WatchFor video stream pattern

Watch For

Analyze, identify, and surface the most interesting parts of your media content in real-time

Watch For is a large-scale, low-cost, highly programmable media AI platform from Microsoft Research that analyzes images, videos, live streams, and other media content in real-time. Our infrastructure is designed to address a broad range of verticals from digital safety to media analytics.
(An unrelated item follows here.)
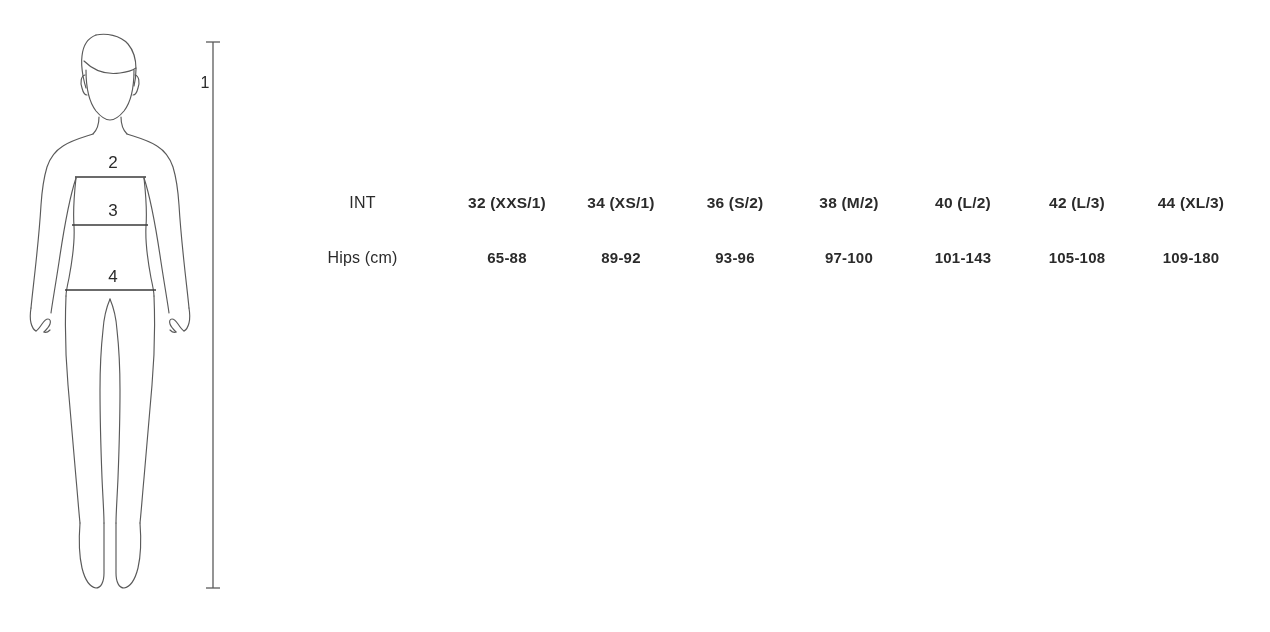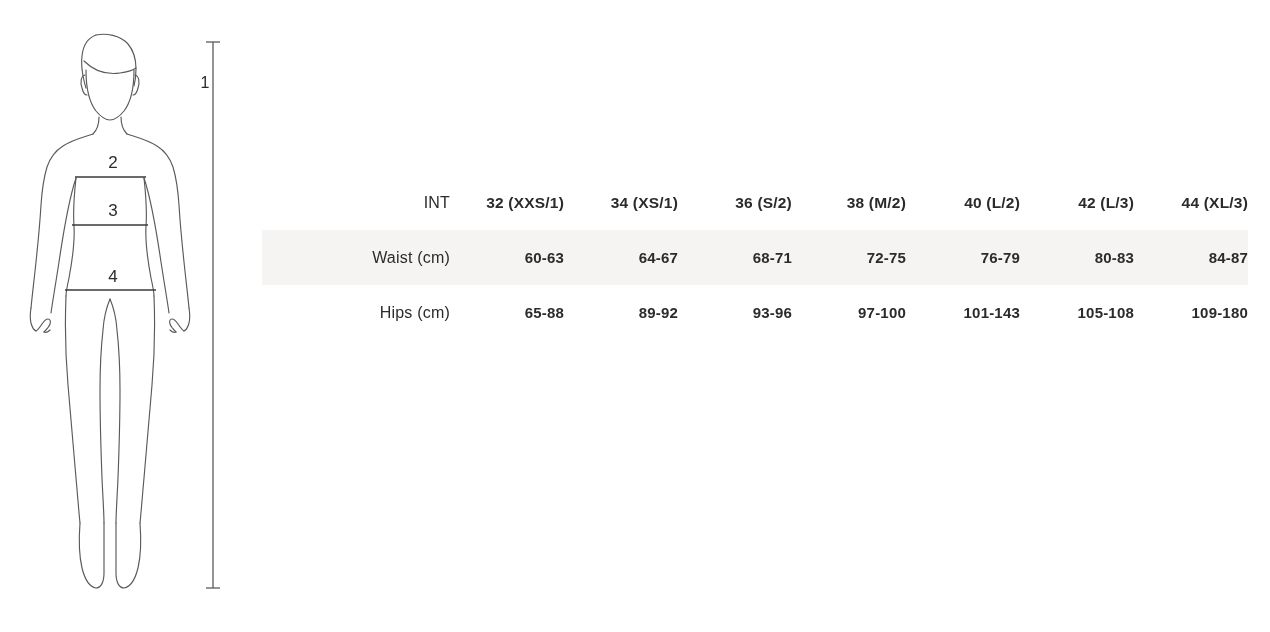"INT" #size-table th, #size-table td { text-align: right -> center }
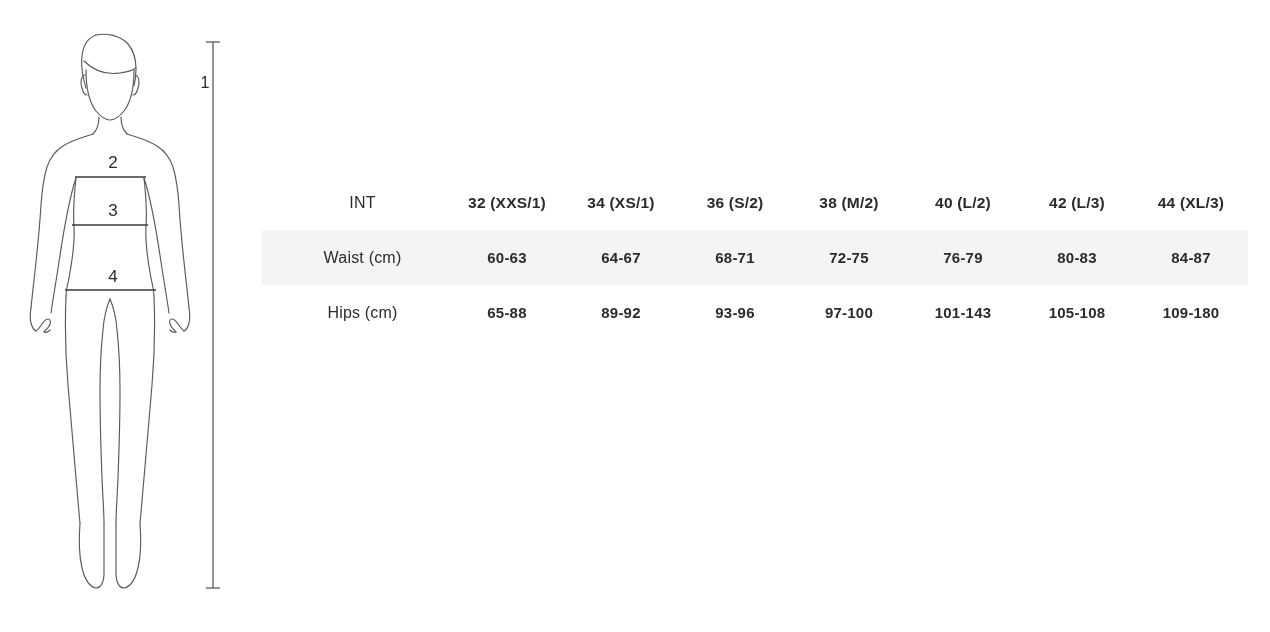"Waist (cm)" tr.striped { html: <tr> <td>Waist (cm)</td> <td>60-63</td> <td>64-67</td> <td>68-71</td> <td>72-75</td> <td>76-79</td> <td>80-83</td> <td>84-87</td> </tr> -> none }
The platform is currently used in production by several large organizations at Microsoft, processing over 400M+ minutes of video content and 4B+ frames every month with a reach of hundreds of millions of users.

Fortnite game play screenshot with overlapping labels identifying what information Watch For is processing
Fortnite game play screenshot with overlapping labels identifying what information Watch For is processing

Watch For production releases

  • Digital Safety solutions for several organizations including Xbox, Flipgrid, Bing, MSN, and LinkedIn
  • Powering Bing’s live stream search serving hundreds of millions of user queries
  • Powering the AI experiences in MSN Esports Hub, including Search, Spotlight and Highlights
  • Powering Mixer’s HypeZone, monitoring and analyzing live video streams on behalf of tens of millions of users and notifying them when specified events occur

How does Watch For work?

Watch For runs analysis pipelines at scale and efficiently across large volumes of content.

There is no silver bullet to achieving high efficiency. A combination of different techniques in different parts of the pipeline provide significant savings. The techniques in Watch For can be broadly classified into three buckets.

  1. End-to-end resource utilization optimizations: Watch For optimizes resources at cluster-level, node-level, and process-level. At the cluster-level, Watch For efficiently manages both spot and dedicated instances and orchestrates between them to process content at low cost and low latency. At the node-level, Watch For makes sure network and CPUs are effectively utilized. The system’s workload is a combination of network and processing, and it applies a few techniques to keep utilization high.
  2. ML optimizations: Watch For does ML optimizations such as batching, model cascades, and bit-width optimizations. Watch For team has been working closely with OctoML and piloting Apache TVM as a model runtime to achieve high inference efficiency.
  3. Efficient programming templates: Watch For exposes efficient programming templates for various content types and pipelines written using those templates are efficiently executed at large scale. Watch For also exposes as many knobs to the developer as possible so that optimizations such as adaptive sampling and deduping can be easily implemented.